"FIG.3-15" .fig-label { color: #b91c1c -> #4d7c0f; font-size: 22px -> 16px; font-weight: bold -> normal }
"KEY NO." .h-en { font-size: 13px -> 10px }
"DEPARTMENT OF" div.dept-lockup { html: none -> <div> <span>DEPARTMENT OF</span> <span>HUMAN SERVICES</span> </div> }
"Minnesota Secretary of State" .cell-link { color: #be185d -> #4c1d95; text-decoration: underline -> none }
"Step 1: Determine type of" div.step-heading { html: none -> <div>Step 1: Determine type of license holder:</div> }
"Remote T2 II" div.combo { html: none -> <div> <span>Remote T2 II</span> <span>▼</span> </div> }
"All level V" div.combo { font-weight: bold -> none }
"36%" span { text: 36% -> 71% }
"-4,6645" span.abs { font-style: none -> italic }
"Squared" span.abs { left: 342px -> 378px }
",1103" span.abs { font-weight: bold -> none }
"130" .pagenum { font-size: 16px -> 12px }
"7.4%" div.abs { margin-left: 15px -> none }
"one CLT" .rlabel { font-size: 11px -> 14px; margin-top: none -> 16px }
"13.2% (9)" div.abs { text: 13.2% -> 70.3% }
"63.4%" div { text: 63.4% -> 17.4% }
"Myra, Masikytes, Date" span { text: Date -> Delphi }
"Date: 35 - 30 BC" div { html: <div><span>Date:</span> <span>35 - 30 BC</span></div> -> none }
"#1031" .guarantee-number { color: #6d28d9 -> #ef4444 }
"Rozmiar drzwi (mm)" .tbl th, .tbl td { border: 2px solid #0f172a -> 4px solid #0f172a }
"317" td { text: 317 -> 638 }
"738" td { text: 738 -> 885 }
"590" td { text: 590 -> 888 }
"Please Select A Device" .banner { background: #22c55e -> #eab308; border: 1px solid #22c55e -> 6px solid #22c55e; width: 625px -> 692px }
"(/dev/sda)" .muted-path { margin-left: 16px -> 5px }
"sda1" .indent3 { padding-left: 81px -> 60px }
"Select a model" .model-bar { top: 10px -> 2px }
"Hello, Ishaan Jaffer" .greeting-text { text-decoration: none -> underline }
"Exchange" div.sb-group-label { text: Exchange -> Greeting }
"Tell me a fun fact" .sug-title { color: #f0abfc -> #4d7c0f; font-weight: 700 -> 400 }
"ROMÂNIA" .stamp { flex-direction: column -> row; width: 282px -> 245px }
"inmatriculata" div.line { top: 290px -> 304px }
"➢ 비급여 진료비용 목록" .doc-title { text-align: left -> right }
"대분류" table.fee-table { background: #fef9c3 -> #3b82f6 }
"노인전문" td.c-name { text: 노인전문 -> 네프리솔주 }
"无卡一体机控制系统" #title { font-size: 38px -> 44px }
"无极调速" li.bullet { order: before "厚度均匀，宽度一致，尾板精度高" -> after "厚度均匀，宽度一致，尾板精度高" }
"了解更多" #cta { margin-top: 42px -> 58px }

* * * * *

> _WHAT TO DO_
Locate all lines in the listing above with the word "span" and copy them.

> _SOLUTION FOR THIS TASK_
"DEPARTMENT OF" div.dept-lockup { html: none -> <div> <span>DEPARTMENT OF</span> <span>HUMAN SERVICES</span> </div> }
"Remote T2 II" div.combo { html: none -> <div> <span>Remote T2 II</span> <span>▼</span> </div> }
"36%" span { text: 36% -> 71% }
"-4,6645" span.abs { font-style: none -> italic }
"Squared" span.abs { left: 342px -> 378px }
",1103" span.abs { font-weight: bold -> none }
"Myra, Masikytes, Date" span { text: Date -> Delphi }
"Date: 35 - 30 BC" div { html: <div><span>Date:</span> <span>35 - 30 BC</span></div> -> none }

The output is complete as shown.